El hilo conductor de esta novela es la memoria, pero diacrónica y no lineal, y se percibe cierta sugerencia en la relación no aparente entre las desinencias y desaciertos de artistas tales como Rotkho, Courbert o El Greco, con los desencuentros que van acumulándose y conformando la existencia de María, quien suele permanecer en la zona de confort de la contemplación pictórica para desapegarse emocionalmente de su propia vida; así, la traición y el abandono, que son patrones recurrentes de las personas que la tratan, son relegados a planos posteriores para privilegiar la descripción de las obras de arte que verdaderamente consiguen apasionarla, despertarla, conmoverla. María se comporta como una espectadora de los acontecimientos que le suceden, asumiendo un rol pasivo en su emocionalidad, a pesar de poseer una rica vida interior a la que sus relativos desdeñan o ignoran y sólo entrevén cuando ella les habla de arte. “No entendés nada, nena”, le acusa su hermano mayor. “Limitate a interpretar cuadros, porque para leer a las personas sos de madera”.

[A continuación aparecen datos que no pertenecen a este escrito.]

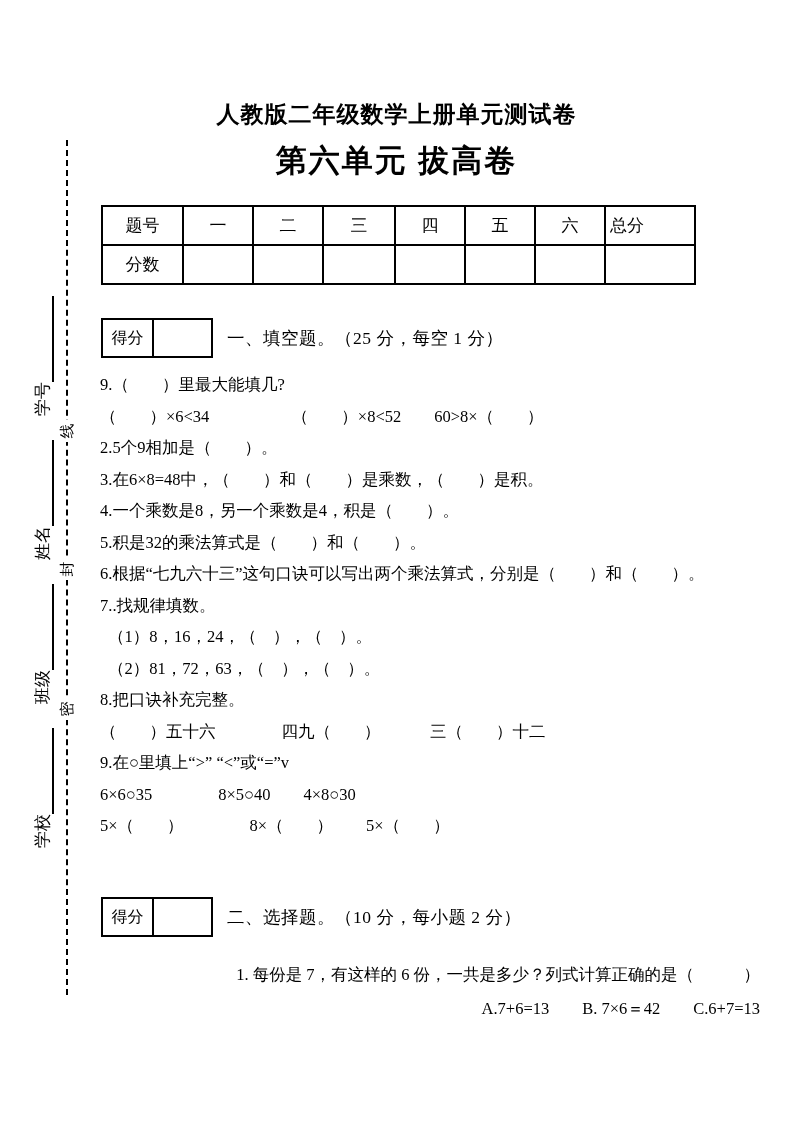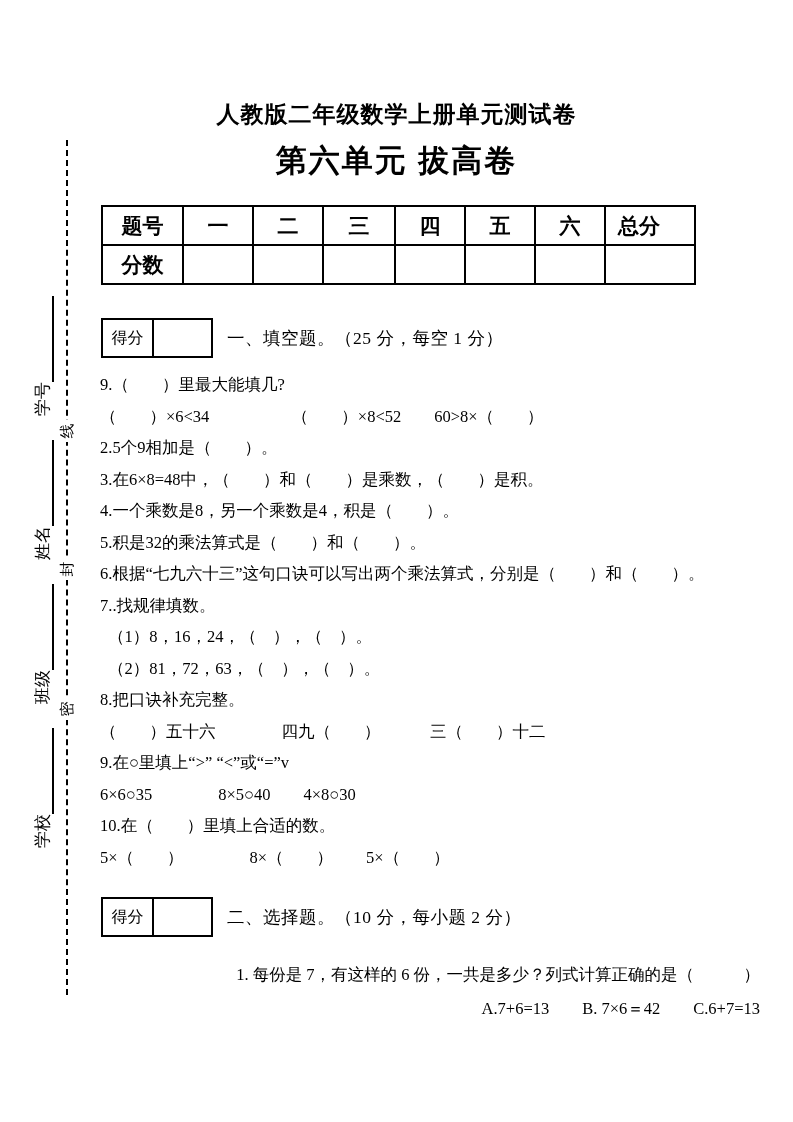--- a/index.html
+++ b/index.html
@@ -22,24 +22,24 @@
 
   
   .title { position:absolute; top:99px; width:100%; text-align:center;
     font-size:23px; font-weight:bold; letter-spacing:1px; }
   .subtitle { position:absolute; top:140px; width:100%; text-align:center;
     font-size:31px; font-weight:bold;
     font-family:Liberation Sans, sans-serif; letter-spacing:2px; }
 
   
   .score-table { position:absolute; left:101px; top:205px; border-collapse:collapse;
-    table-layout:fixed; font-size:21px;font-weight:bold; }
+    table-layout:fixed; font-size:17px; }
   .score-table td { border:2px solid #000; height:39px; text-align:center;
     vertical-align:middle; padding:0; }
-  .score-table td.cell-total { text-align:left; padding-left:12px;margin-top:12px; }
+  .score-table td.cell-total { text-align:left; padding-left:4px;margin-top:12px; }
 
   
   .score-row { position:absolute; left:101px; display:flex; align-items:center; height:40px;font-family:Liberation Serif, serif; }
   .score-box { display:flex; height:40px; border:2px solid #000; background:#fff; }
   .sb-label { width:51px; border-right:2px solid #000; display:flex; align-items:center;
     justify-content:center; font-size:16px; }
   .sb-value { width:57px; }
   .sec-heading { margin-left:14px; font-size:17.5px; letter-spacing:0.5px; }
 
   
@@ -132,21 +132,20 @@
     <div class="q-line">4.一个乘数是8，另一个乘数是4，积是（　　）。</div>
     <div class="q-line">5.积是32的乘法算式是（　　）和（　　）。</div>
     <div class="q-line">6.根据“七九六十三”这句口诀可以写出两个乘法算式，分别是（　　）和（　　）。</div>
     <div class="q-line">7..找规律填数。</div>
     <div class="q-line ind-sm">（1）8，16，24，（　），（　）。</div>
     <div class="q-line ind-sm">（2）81，72，63，（　），（　）。</div>
     <div class="q-line">8.把口诀补充完整。</div>
     <div class="q-line">（　　）五十六　　　　四九（　　）　　　三（　　）十二</div>
     <div class="q-line">9.在○里填上“&gt;” “&lt;”或“=”v</div>
     <div class="q-line">6×6○35　　　　8×5○40　　4×8○30</div>
-    <div class="q-line">10.在（　　）里填上合适的数。</div>
     <div class="q-line">5×（　　）　　　　8×（　　）　　5×（　　）</div>
   </div>
 
   <div class="score-row" style="top:897px;">
     <div class="score-box">
       <div class="sb-label">得分</div>
       <div class="sb-value"></div>
     </div>
     <div class="sec-heading">二、选择题。（10 分，每小题 2 分）</div>
   </div>

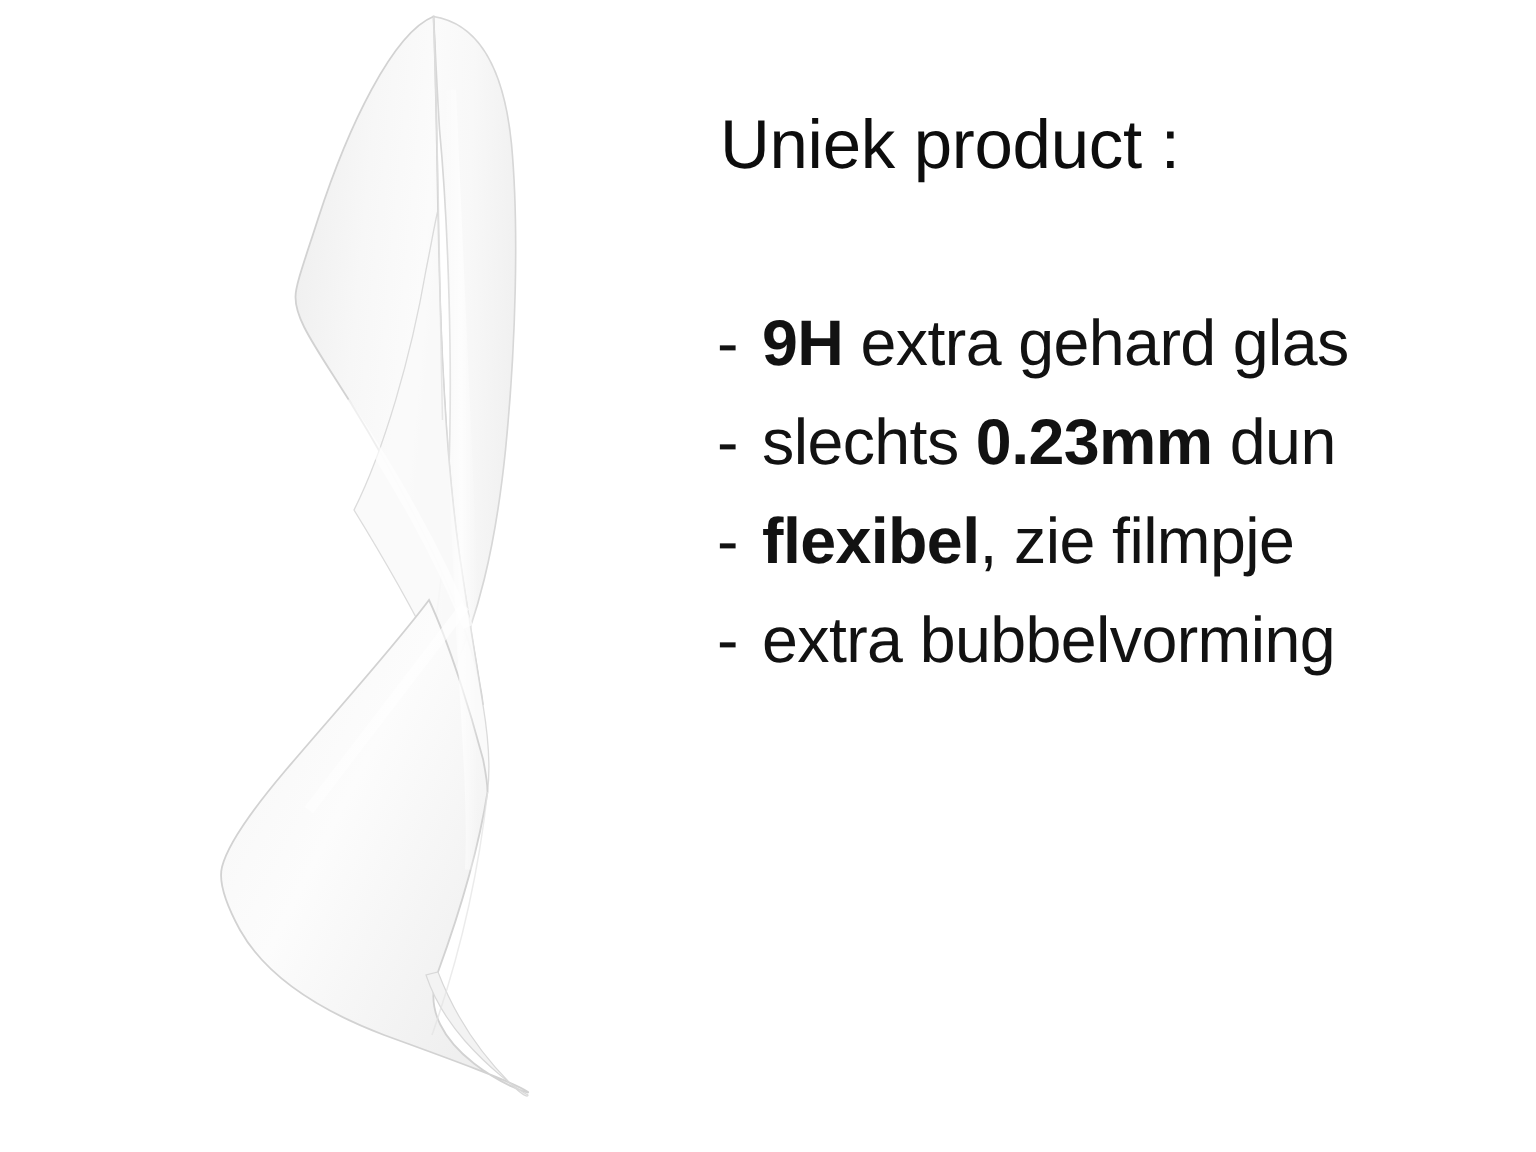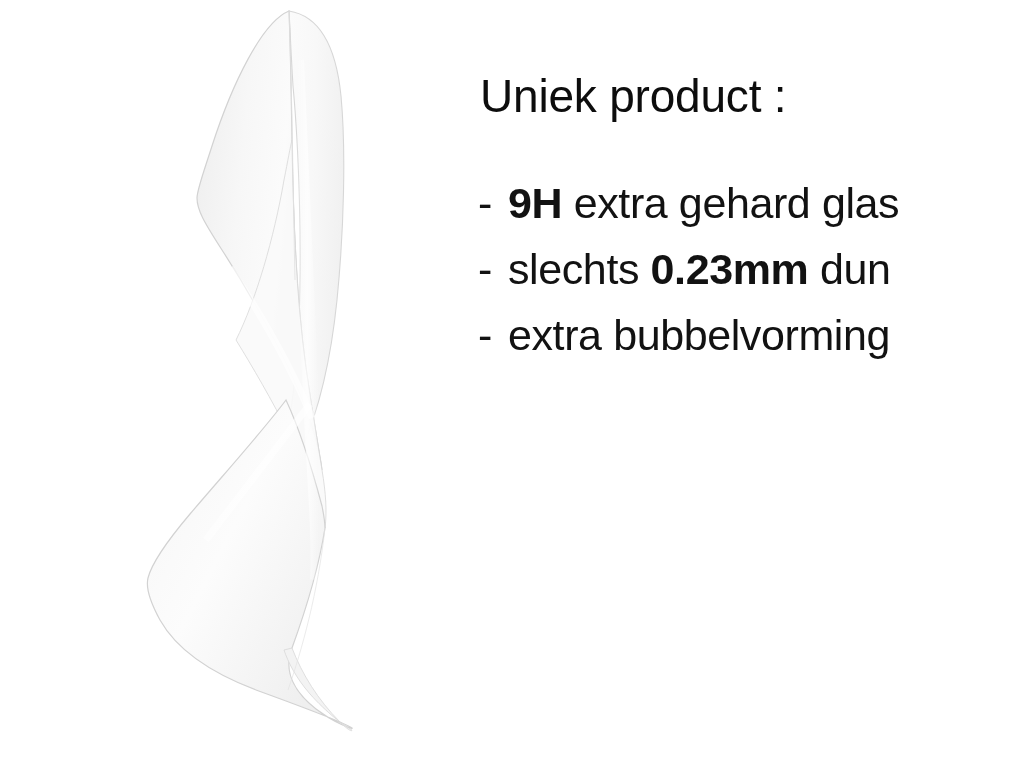--- a/index.html
+++ b/index.html
@@ -53,21 +53,21 @@
     color: #0d0d0d;
     letter-spacing: -0.2px;
     white-space: nowrap;
     line-height: 1;
     margin-top: 24px;
   }
 
   #feature-list {
     position: absolute;
     left: 0px;
-    top: 170px;
+    top: 196px;
     width: 546px;
     margin: 0;
     padding: 0;
     list-style: none;
   }
 
   #feature-list li {
     font-size: 43px;
     font-weight: normal;
     color: #121212;
@@ -194,20 +194,23 @@
 
       <li>
         <span class="dash">-</span><b>9H</b><span> extra gehard glas</span>
       </li>
 
       <li>
         <span class="dash">-</span><span>slechts </span><b>0.23mm</b><span> dun</span>
       </li>
 
 
+      <li>
+        <span class="dash">-</span><b>flexibel</b><span>, zie filmpje</span>
+      </li>
 
       <li>
         <span class="dash">-</span><span>extra bubbelvorming</span>
       </li>
 
 
     </ul>
   </div>
 </div>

No obstante, su talento indiscutible para enseñar la historia del arte vuelve la obra adictiva. María se presenta como una maestra amena con un conocimiento vasto, obsesivo y crítico, mas su ausencia de ínfulas y su ridiculización de quienes las poseen impide que el relato pierda dinamismo o se encumbre a un ámbito tan especializado que sea inaccesible. “Mal administrada, la historia del arte puede ser letal como la estricnina”, nos comenta María. Los autores a los que hace referencia tienen el denominador común de ser sus favoritos, simplemente, pues lo mismo ella nos los introduce como si jamás los hubiésemos oído hablar que nos los desglosa como representantes de una idea única que genera en ella la compulsión de recuerdos entrelazados. Esto es más que evidente en el capítulo donde aparece Augusto Schiavoni, pintor argentino que ella incluye porque una de sus obras la retrata involuntaria y escalofriantemente, y que además resulta ser un hombre aficionado al espiritismo y lo sobrenatural.

Los personajes de la novela, mayormente familiares y amigos de María, no tienen tanta consistencia como la decena de autores cuyos detalles más improbables son relatados a profundidad. Finalmente, María nos confiesa que tiene un cáncer terminal. No insinúa nada más, pero entonces comprendemos su motivación para esta verdadera curatoría catártica. Con el juego de la autoficción, María ha organizado una exposición de sus recuerdos, aquellos que son el perfecto maridaje de obras que para ella son hitos trascendentales más que simple objetos de placer estético, y ha escrito para ellos los textos biográfico-anecdóticos del catálogo en que justifica poéticamente su elección:

“Sé que las razones por las que me acerqué a esta pintura no pasarían un examen de la academia, esa casa de los espíritus donde el mayor miedo es escapar, pero de última, ¿no son todas las buenas obras pequeños espejos? ¿Acaso una buena obra no transforma la pregunta «qué está pasando» en «qué me está pasando»? ¿No es toda teoría también autobiografía?”